Doesn’t that make you feel good, bondholders?

Wednesday’s [May 17] hearing marked the start of a process that could take months or years. It is also a culmination of more than two years of bitter debate between Puerto Rico’s government, its creditors and federal lawmakers over how the island should rework its debt load that has crippled its economy.

…..
Marcia Goldstein, a lawyer representing MBIA’s National Public Finance Guarantee unit, which insures nearly $2 billion in combined GO and COFINA debt, criticized both the government and oversight board for a lack of financial information.

“There needs to be a serious openness about financial data. We are very, very far from that,” she told Swain.

Before adjourning, Swain addressed that concern, asking for a status report by mid-June on progress to give creditors better access to financial information and any progress on restructuring negotiations.

BUT WHAT ABOUT PENSIONS?

Glad you asked.

Puerto Rico seeks court’s help to save public pension system

SAN JUAN, Puerto Rico (AP) — Puerto Rico’s governor says he’ll ask a court to restructure the debts of the U.S. territory’s public pension system, which is projected to run out of money this year.

Gov. Ricardo Rossello says the government has been unable to reach a deal with creditors to whom it owes some $3 billion.

Rossello said late Sunday that retired workers will still receive their pensions. He says the government will dip into its general fund once the pension system itself runs out of money. The pension system is underfunded by some $50 billion.

The previous administration already had trimmed benefits and a federal control board overseeing the island’s finances is seeking more cuts. It says the system will switch to pay-as-you-go funding.

Puerto Rico’s pensions are essentially pay-as-they-go.

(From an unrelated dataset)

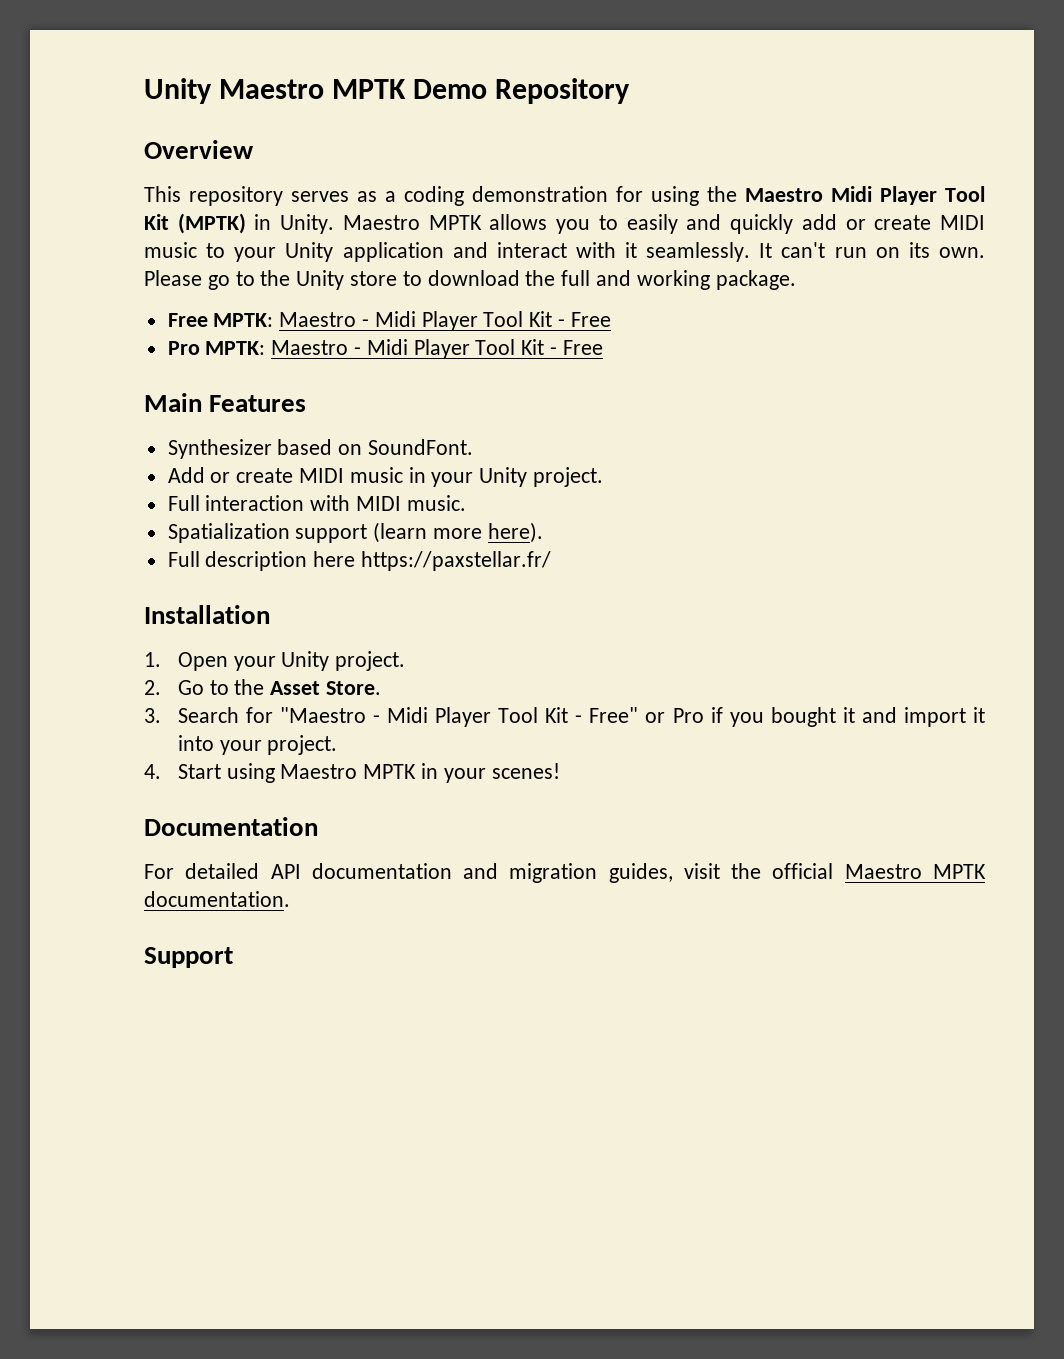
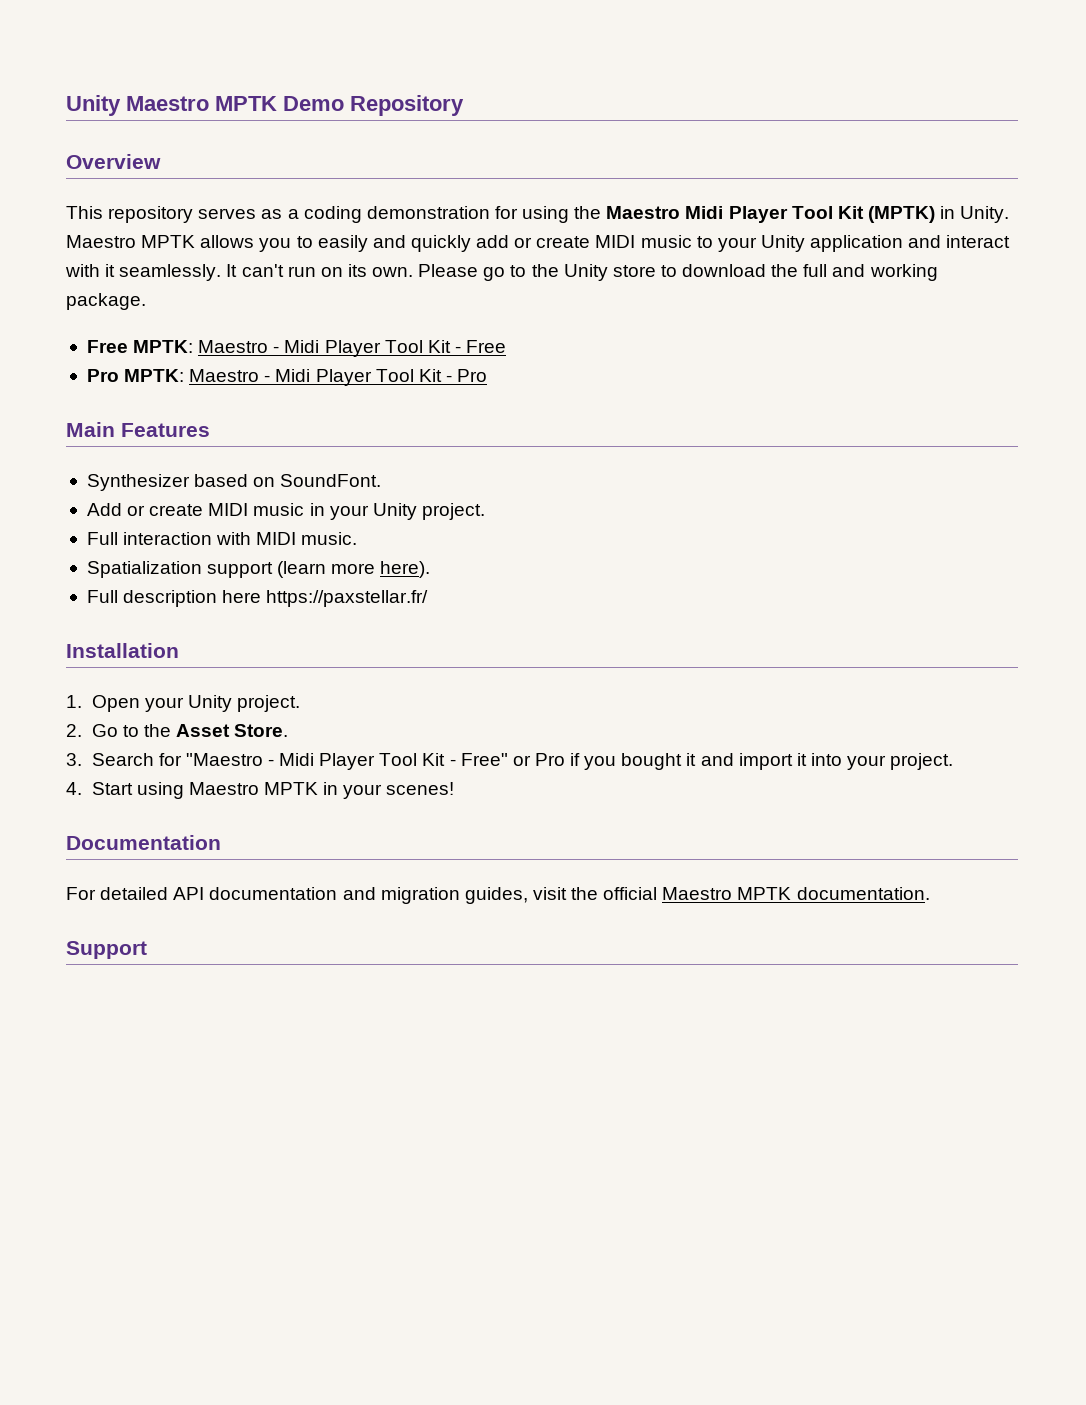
- Pro MPTK: Maestro - Midi Player Tool Kit - Free
+ Pro MPTK: Maestro - Midi Player Tool Kit - Pro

They have no pay, as they go, so hey, perhaps pensions need to be cut drastically.

Yes, it’s ugly.

That’s what happens when you don’t pre-fund pensions. Remember Detroit? And they tried to fund their pensions.

They still got whacked.

Roads & pensions swept up in Puerto Rico’s $123bn bankruptcy

Puerto Rico’s bankruptcy process has spread to the territory’s pension system and highway authority, bringing the amount involved to over $120 billion and far exceeding the previous municipal bankruptcy record.
The Employees Retirement System (ERS) and the Highways and Transportation Authority (HTA) were added to the proceedings already involving the territory’s government and the island’s sales tax financing corporation (COFINA).

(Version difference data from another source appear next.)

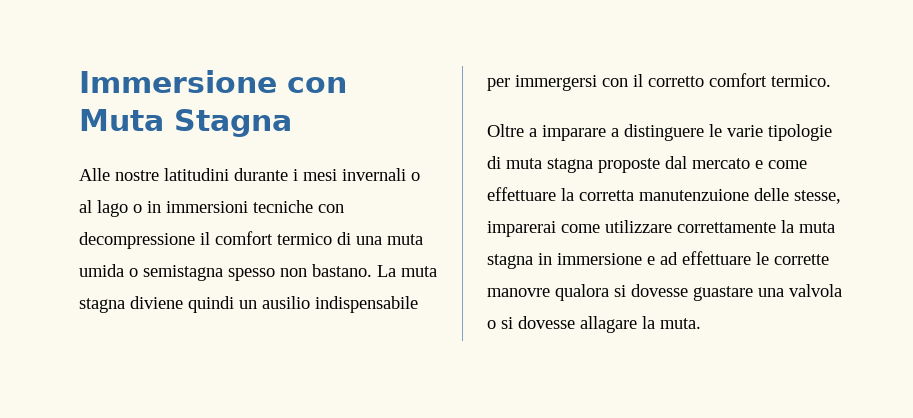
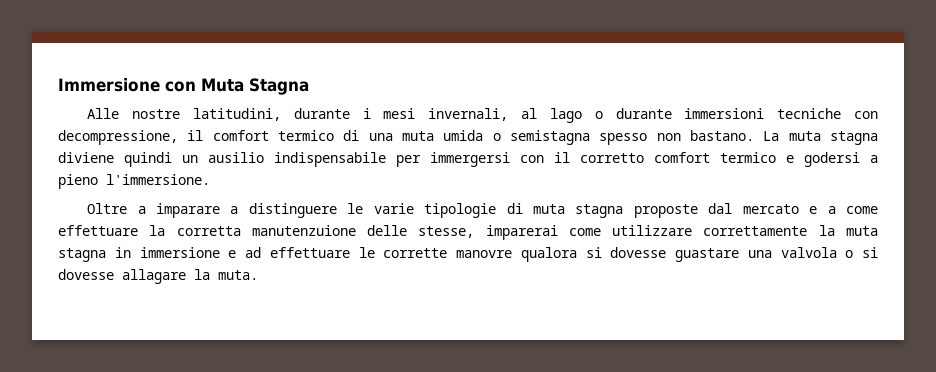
- Alle nostre latitudini durante i mesi invernali o al lago o in immersioni tecniche con decompressione il comfort termico di una muta umida o semistagna spesso non bastano.
+ Alle nostre latitudini, durante i mesi invernali, al lago o durante immersioni tecniche con decompressione, il comfort termico di una muta umida o semistagna spesso non bastano.
- La muta stagna diviene quindi un ausilio indispensabile per immergersi con il corretto comfort termico.
+ La muta stagna diviene quindi un ausilio indispensabile per immergersi con il corretto comfort termico e godersi a pieno l'immersione.
- Oltre a imparare a distinguere le varie tipologie di muta stagna proposte dal mercato e come effettuare la corretta manutenzuione delle stesse, imparerai come utilizzare correttamente la muta stagna in immersione e ad effettuare le corrette manovre qualora si dovesse guastare una valvola o si dovesse allagare la muta.
+ Oltre a imparare a distinguere le varie tipologie di muta stagna proposte dal mercato e a come effettuare la corretta manutenzuione delle stesse, imparerai come utilizzare correttamente la muta stagna in immersione e ad effettuare le corrette manovre qualora si dovesse guastare una valvola o si dovesse allagare la muta.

Puerto Rico and its agencies are roughly $74 billion in debt. While there are conflicting estimates about the gap between the ERS assets and promises, Puerto Rico officials estimated the pension fund’s unfunded liabilities at around $45 billion, with another $3 billion owed to bond-holders. The highway agency is another $6.3 billion in debt, $1.8 billion of which is owed to Puerto Rico’s industrial development bank which is itself insolvent.

The amounts involved are far greater than the previous record for municipal bankruptcy in the US, set by the $18 billion Chapter 9 claim by Detroit, Michigan in 2013.

Unlike Detroit, however, Puerto Rico is restructuring its debt under a special law enacted by President Barack Obama in 2016, known as PROMESA (Puerto Rico Oversight, Management, and Economic Stability Act), which appointed a special oversight board to help the island territory cope with its debt burden.

All is fair game in a bankruptcy. Pension debt is a debt. It may not get paid.

A DEAD BANK RISES

Defunct Puerto Rico Bank Resurfaces for Tax Fight

Shuttered in bankruptcy, Doral Financial lives to fight in Puerto Rico debt restructuring

A defunct Puerto Rico bank that closed its doors in 2015 over a bitter tax dispute isn’t done battling the local government yet.

Doral Financial Group, which shut down in chapter 11 two years ago, is preparing to bring claims against Puerto Rico as the U.S. territory embarks on what amounts to the largest U.S. municipal bankruptcy ever, said Brian Pfeiffer, a lawyer representing what remains of the company.

The collapse of Doral’s banking unit was the costliest U.S. bank failure since 2010, but the company’s struggles went back a decade earlier and included an accounting scandal, a failed recapitalization and a ruinous tax battle that tanked its stock, costing Wall Street shareholders hundreds of millions of dollars.

While most of Doral’s assets were sold off to repay creditors, its bankruptcy plan preserved certain tax attributes in the hope they could eventually be monetized. The remnants of Doral are now asserting the right to $296 million in Puerto Rico tax deductions, plus a roughly $34 million tax refund, Mr. Pfeiffer said.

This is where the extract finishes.